The closed-end fund format, which has been used by the largest pension funds for over 20 years, is now showing its limitations. Many investors are looking to create deeper partnerships with managers – in particular, with the larger global firms that may have multiple strategies. These partnerships will be aimed at getting reduced fees and greater transparency and market intelligence, in return for the investor making more long-term commitments of capital. Some of these partnerships will also involve an investor participating in multiple strategies offered by a manager, from private equity to debt to real estate. Additionally, they may involve tailored separately-managed accounts, co-investment programmes, and commitments to so-called ‘core’ private equity strategies that are designed for a longer time horizon and lower risk posture.
What are some of the most attractive investment markets in Asia?
China naturally dominates investors’ thoughts of investment opportunities in Asia, because of its size, population and growing influence. Other markets in which our clients are active are South Korea, Japan and India.
Investors often consider India a distinct opportunity set, influenced by a distinct business climate, culture, and political system. The nature of private equity opportunities there is dictated by the different sectors in which India is dominant, the inherent entrepreneurism in the business community and the local regard for the private equity industry, which has achieved fairly low penetration as of yet. Clearly, there is not a homogenous stretch of cultures and business climate from India to eastern China. As with China, India presents an opportunity for investors to benefit from a large population increasing its standard of living – and the consumption associated with that. A number of investors have also been attracted by the reforms proposed by Modi, but these have come slower than expected. Perhaps, the biggest challenge to deploying capital in India has been identifying general partners. There is a smaller number of groups that can demonstrate a long-term track record of success – particularly with control transactions. Managers have had to be nimble and opportunistic in order to make money in the highly dynamic private equity market in India.

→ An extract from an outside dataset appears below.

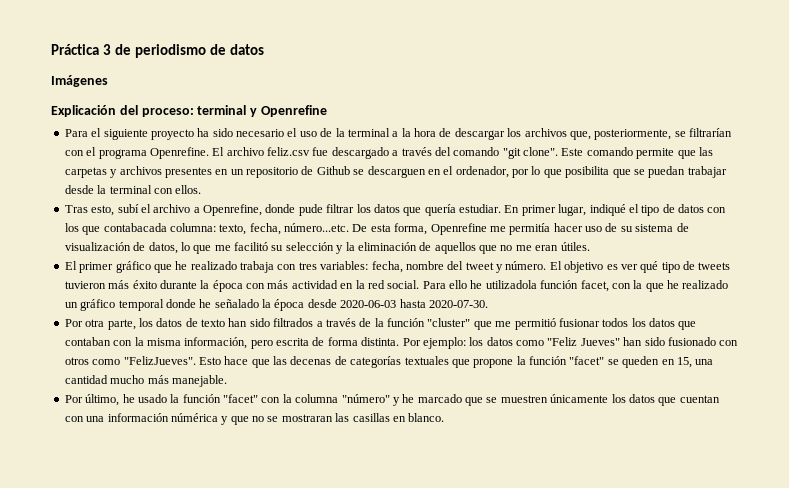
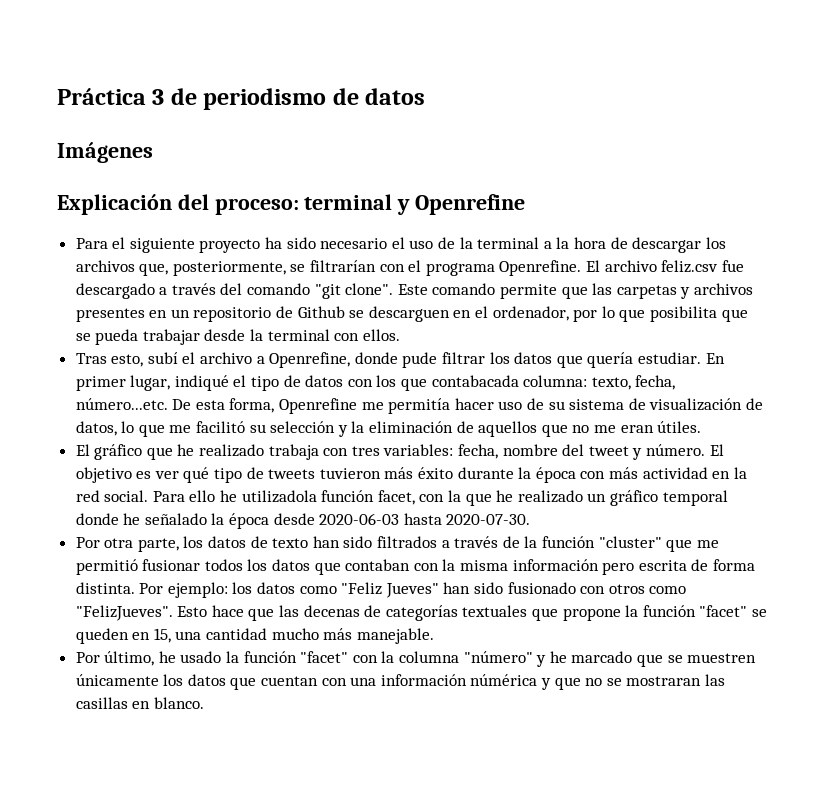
[648,166,686,178] puedan -> [95,329,139,345] pueda
[79,262,114,273] primer -> (90, 450) none
[184,337,248,349] información, -> [512,559,599,571] información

Are the risks presented by the US-China trade war coming up in your conversations with US pensions?
Indeed. I think most large sophisticated pension funds would consider a trade war to be in their top 10 macroeconomic risks under consideration today. We have already seen an impact on certain businesses in the US. It is difficult to predict where the current trade dispute will go, but few see it as a positive for the global business climate. In my opinion, neither country will ‘win’ a trade war and it is possible that investments in Asia may benefit more from what will transpire.
John Haggerty is managing principal and director of private markets investments for Meketa Investment Group. He also chairs the firm’s Private Markets Investment Committee, which has resulted in over $1 billion in annual client commitments.